Passamos pela sala onde o comensal encapuzado tinha controlado a mantícora na noite do meu ataque. As lascas de madeira da porta destruída pela besta ainda estavam espalhadas pelos degraus de pedra. O corredor à esquerda continuava para baixo, e o ar agora era quase sufocante, nos levando mais perto de ontem precisávamos ir. Se eu fosse sincera comigo mesma, os arrepios do meu corpo já haviam me alertado para algo diferente ali embaixo. Havia um vazio sombrio no ar, uma aura de morte, mesmo a condensação de minha respiração no ar frio parecia ter vida curta.
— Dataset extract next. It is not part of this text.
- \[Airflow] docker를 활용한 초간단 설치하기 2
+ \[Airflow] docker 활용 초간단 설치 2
Soltei a mão de Severus quando paramos diante da antiga porta de madeira com a aldrava de esqueletos dos animais símbolos de Hogwarts, removi o medalhão do meu pescoço e o entreguei a ele. Nós dois tínhamos conversado sobre a relíquia na noite anterior, e ele pediu que eu a removesse quando estivéssemos prestes a possivelmente encontrar com o fantasma do Black mais novo. Por fim, alcancei a maçaneta e a abri. A tumba estava escura, mal discernível à nossa frente.
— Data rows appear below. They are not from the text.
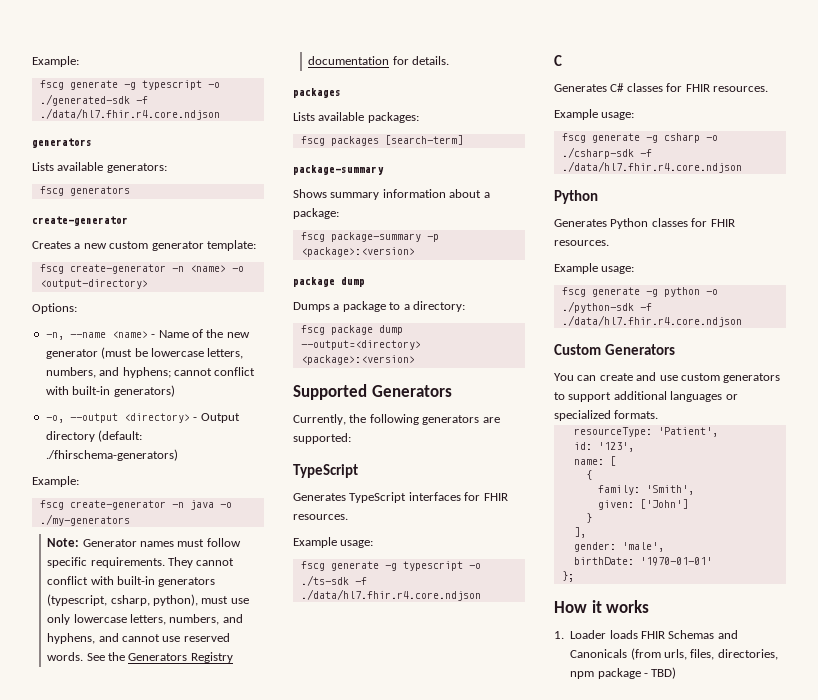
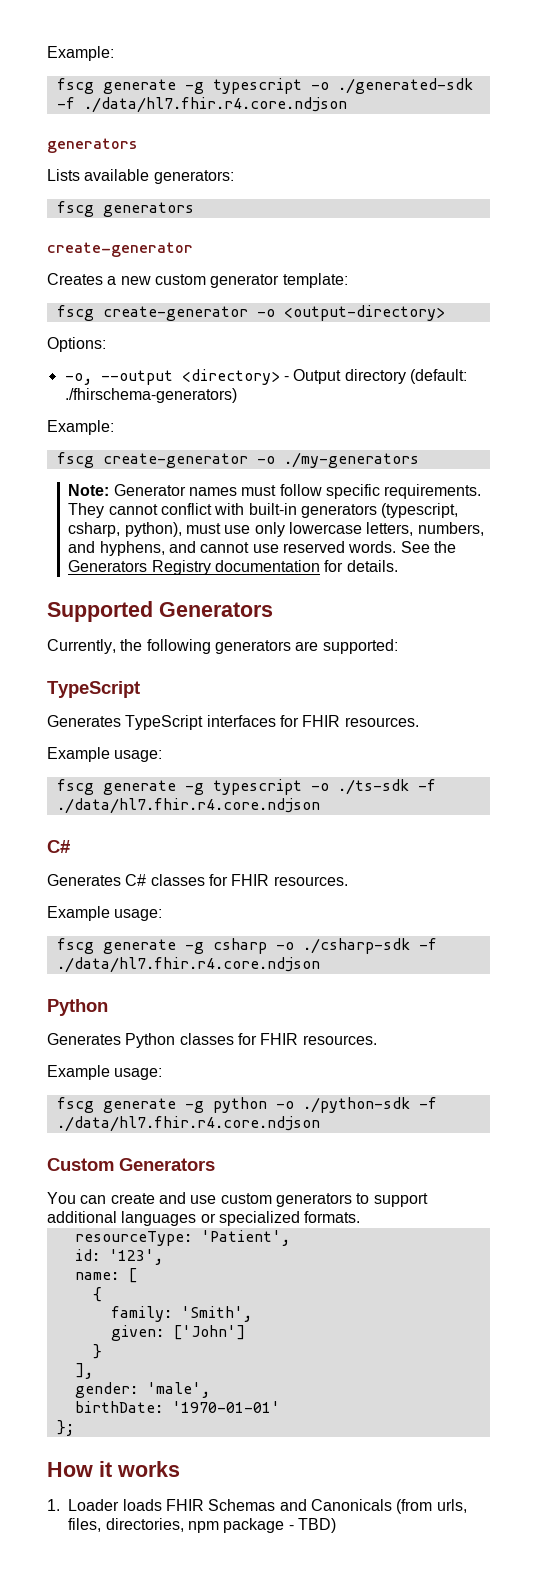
- fscg create-generator -n <name> -o <output-directory>
+ fscg create-generator -o <output-directory>
- -n, --name <name> - Name of the new generator (must be lowercase letters, numbers, and hyphens; cannot conflict with built-in generators)
- fscg create-generator -n java -o ./my-generators
+ fscg create-generator -o ./my-generators
  See the Generators Registry documentation for details.
- packages
- Lists available packages:
- fscg packages [search-term]
- package-summary
- Shows summary information about a package:
- fscg package-summary -p <package>:<version>
- package dump
- Dumps a package to a directory:
- fscg package dump --output=<directory> <package>:<version>
  fscg generate -g typescript -o ./ts-sdk -f ./data/hl7.fhir.r4.core.ndjson
- C
+ C#

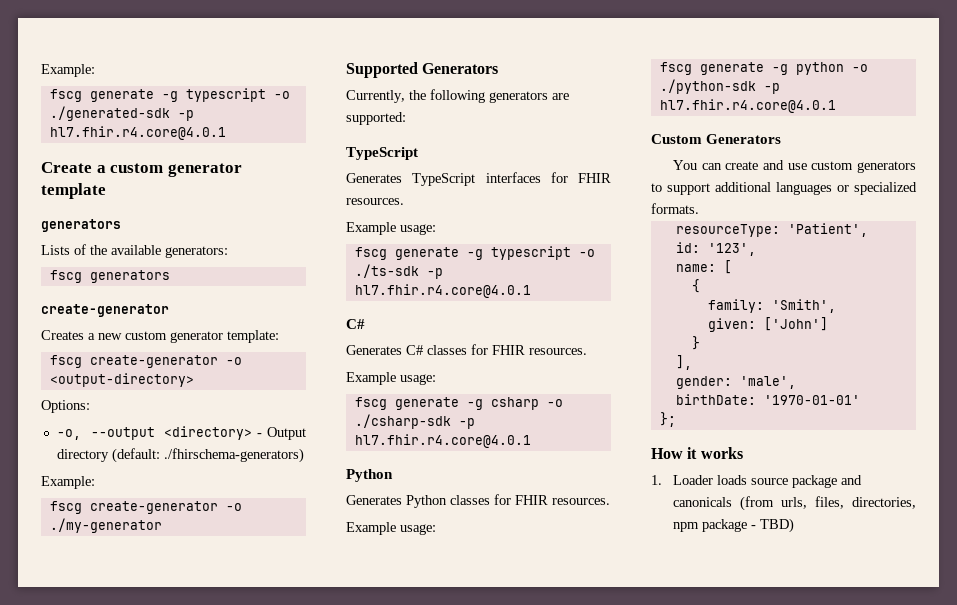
- fscg generate -g typescript -o ./generated-sdk -f ./data/hl7.fhir.r4.core.ndjson
+ fscg generate -g typescript -o ./generated-sdk -p hl7.fhir.r4.core@4.0.1
+ Create a custom generator template
- Lists available generators:
+ Lists of the available generators:
- fscg create-generator -o ./my-generators
- Note: Generator names must follow specific requirements. They cannot conflict with built-in generators (typescript, csharp, python), must use only lowercase letters, numbers, and hyphens, and cannot use reserved words. See the Generators Registry documentation for details.
+ fscg create-generator -o ./my-generator
- fscg generate -g typescript -o ./ts-sdk -f ./data/hl7.fhir.r4.core.ndjson
+ fscg generate -g typescript -o ./ts-sdk -p hl7.fhir.r4.core@4.0.1
- fscg generate -g csharp -o ./csharp-sdk -f ./data/hl7.fhir.r4.core.ndjson
+ fscg generate -g csharp -o ./csharp-sdk -p hl7.fhir.r4.core@4.0.1
- fscg generate -g python -o ./python-sdk -f ./data/hl7.fhir.r4.core.ndjson
+ fscg generate -g python -o ./python-sdk -p hl7.fhir.r4.core@4.0.1
- 1. Loader loads FHIR Schemas and Canonicals (from urls, files, directories, npm package - TBD)
+ 1. Loader loads source package and canonicals (from urls, files, directories, npm package - TBD)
— Eu estava à sua espera. — Disse uma voz baixa do lado de dentro. — Mas o seu acompanhante é uma grata surpresa.

Nós dois entramos e dessa vez, os archotes não se acenderam magicamente, a única luz dentro do recinto era o brilho do fantasma do jovem Regulus, flutuando contra a parede mais afastada, os dele observaram Severus e, depois deslizaram para onde eu estava à espreita, na entrada.
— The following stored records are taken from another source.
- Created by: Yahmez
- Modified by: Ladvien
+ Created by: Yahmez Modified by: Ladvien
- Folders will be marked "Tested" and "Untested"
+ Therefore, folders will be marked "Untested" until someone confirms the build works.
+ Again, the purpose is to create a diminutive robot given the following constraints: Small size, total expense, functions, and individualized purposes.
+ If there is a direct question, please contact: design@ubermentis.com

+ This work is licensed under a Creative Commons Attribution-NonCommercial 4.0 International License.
— Entre. — Ele se dirigiu a mim e eu dei apenas um passo para dentro e mais nenhum. — Ouvi sussurros sobre a sua última incursão aqui. — Disse o menino, me observando com atenção.

— Ouviu? — Perguntei.

O sorriso dele beirava a diversão.

— Está com medo?

— Sim. — Respondi. Não minta, foi uma das instruções de Severus para mim antes de descermos.

Regulus flutuou um pouco mais perto, mas ainda se manteve do outro lado da cela.

— Hermione Granger. — Murmurou Regulus, como se conseguisse sentir o gosto do som do meu nome na sua língua. — Onde está o gêmeo do meu medalhão?

— Uma pergunta por outra. — Respondi, exatamente como Severus tinha me instruído horas antes.

Os olhos de Regulus deslizaram de volta ao meu acompanhante.

— Você sempre foi o mais astuto entre nós. — Ele respondeu com uma pontada de diversão antes de seus olhos se fixaram novamente em mim. — Conte como o destruiu, o que viu... e responderei sua pergunta.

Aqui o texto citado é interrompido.